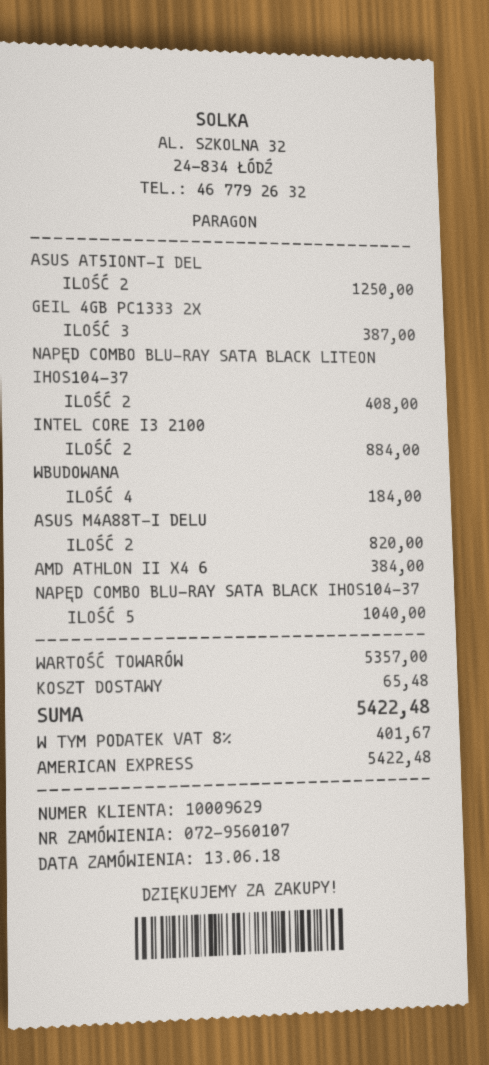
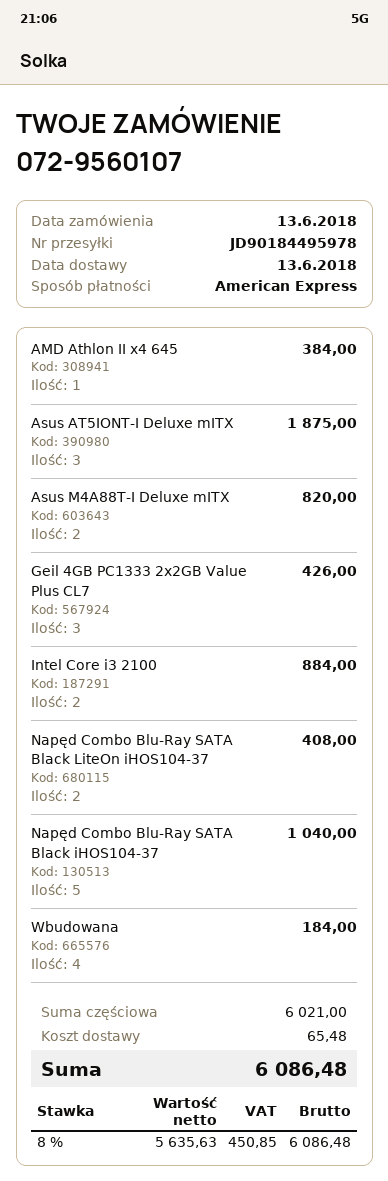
ASUS AT5IONT-I DEL: 2 for 1250.00 -> 3 for 1875.00
GEIL 4GB PC1333 2X: 3 for 387.00 -> 3 for 426.00
subtotal: 5357.00 -> 6021.00
tax: 8% = 401.67 -> 8% = 450.85
total: 5422.48 -> 6086.48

+-------+

The entire listing above, word for word and without pictures, is what should be output.

[ANSWER FOR THIS EXERCISE]
ASUS AT5IONT-I DEL: 2 for 1250.00 -> 3 for 1875.00
GEIL 4GB PC1333 2X: 3 for 387.00 -> 3 for 426.00
subtotal: 5357.00 -> 6021.00
tax: 8% = 401.67 -> 8% = 450.85
total: 5422.48 -> 6086.48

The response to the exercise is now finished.